For Volume One , Haney experiments on half the tracks with glass bottles, mallets, tongue drum and ebows on the piano strings, revealing his classical training and showcasing an amazing depth of sound and texture (this volume offers perhaps the best overall mix) of echoing notes and subtle haunting effects. At times, Haney's dexterity can sound like piano for four hands, or more accurately music for piano and percussion, though never in overwhelming fashion; he frequently takes momentary pauses like a saxophonist's breath connecting short runs of notes. This is modern music in the minimalist vein, rarely swinging but proving that swing-ing is certainly not as essential as the improvising element to be a qualifier for "jazz."

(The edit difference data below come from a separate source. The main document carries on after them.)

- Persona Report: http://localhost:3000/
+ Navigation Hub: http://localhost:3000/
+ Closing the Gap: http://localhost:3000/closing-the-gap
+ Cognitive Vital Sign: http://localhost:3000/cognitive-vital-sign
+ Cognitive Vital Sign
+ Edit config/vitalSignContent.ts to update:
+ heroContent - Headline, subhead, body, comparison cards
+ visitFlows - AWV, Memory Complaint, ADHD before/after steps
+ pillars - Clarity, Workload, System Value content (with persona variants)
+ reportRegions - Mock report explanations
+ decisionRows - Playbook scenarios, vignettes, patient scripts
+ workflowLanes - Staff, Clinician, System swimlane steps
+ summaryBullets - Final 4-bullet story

With collaborators on his other two discs, Haney's music tends to be more apt to intersperse a swing element with the rhythmically fervent brushwork of his drumming conspirators. Volume Two ranges from Haney pairing himself off in duos with either of drummer/percussionists Bennink and Jimmy Bennington, soprano saxophonist Pablo Ladesma, or Priester. The trombonist—with whom Haney duo-ed at Jazz Gallery early this year—is at his most ingeniously experimental on the two tracks he's featured, which unfortunately are cut abruptly short at around three minutes (a common pitfall to some shorter tracks which seem to be snippets from longer improvisations). (Note: on Volume Three , the trombonist's improvising is left unadulterated on three tracks that total 36 minutes.) Bennington (on two tracks) and Bennink (on two of four tracks) focus on brushes. The standout is the Bennink/Haney duo of "House Party Starting," which showcases Haney's great level of appreciation for that time period not to mention its unheralded composer, thus adding to the grand lineage of piano-drum duos (he's also duo-ed with Andrew Cyrille), from Russ Freeman-Shelly Manne to Cecil Taylor-Max Roach.

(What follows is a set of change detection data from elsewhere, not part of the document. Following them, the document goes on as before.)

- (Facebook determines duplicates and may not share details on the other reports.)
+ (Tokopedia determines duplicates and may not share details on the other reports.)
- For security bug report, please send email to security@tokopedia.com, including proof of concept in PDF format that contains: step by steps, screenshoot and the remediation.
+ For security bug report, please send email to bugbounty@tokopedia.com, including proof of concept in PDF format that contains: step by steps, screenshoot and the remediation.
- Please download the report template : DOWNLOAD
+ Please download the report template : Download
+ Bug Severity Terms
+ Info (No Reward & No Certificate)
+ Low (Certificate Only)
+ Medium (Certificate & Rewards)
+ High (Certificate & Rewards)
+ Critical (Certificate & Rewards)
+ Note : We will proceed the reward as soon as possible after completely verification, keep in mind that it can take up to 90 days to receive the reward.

On Volume Three —a disc featuring live tunes on over half of its selections—Haney offers a totally different rendition of the same Nichols composition with a piano trio. Straight-ahead piano and bass provide the beautiful melody and beat, and scratching and scraping percussive effects are assumably provided by drummer Diego Chamy who also plays his drumstick heads rubbed over his cymbals in, likewise, equally effective fashion. Haney and company successfully accomplish what seems his main music mission—that of fusing the disparate worlds of music, the grand meeting if you will of the structured and random. Haney's music requires open ears. It's as accessible as you allow it to be once you put aside your musical guard of definitions, parameters, and expectations.


Volume 1

Tracks: Coyote's Vigil, Schwartzchild Bagatelles 1-6, Sueno de los Dulcimers, Schwartzchild Bagatelles 7-12, Slave Lake/Fold-up Alberta, Propped-Up Weasel in the Cardboard Jungle, Jeanette/ Variation on a Bagatelle by Tomas Svoboda, Undefined Space, Schwartzchild Bagatelles 13-19.
Personnel: David Haney (piano).

Volume 2

Tracks: Jota Jota in the Hall of the Elephant King, Surface Tension, Improvisation on a Bagatelle by Tomas Svoboda, Indigenous Friends, House Party Starting, Sweet Swinging Giraffes, For Kelsang Gama, Thunderclap and Lightening Tooth, Chaccarerra Improvisation, Blues Bularias.
Personnel: David Haney (piano) with Jimmy Bennington (drums), Han Bennink (drums), Pablo Ladesma (soprano sax), Julian Priester (trombone).

Volume 3

Tracks: Khartoum from Space, Solos and Late Night Thoughts, Little Entry, House Party Starting, Twelve Bars, Sunrise in the East, El Camino del San Rafael, Quiet Passage, Little Encore.
Personnel: David Haney (piano) with Julian Priester (trombone), Buell Neidlinger (bass), Juan Pablo Carletti (drums), Gerry Hemingway (drums), Wolter Wierbos (trombone), Diego Chamy (drums), Jorge Hernaez (bass).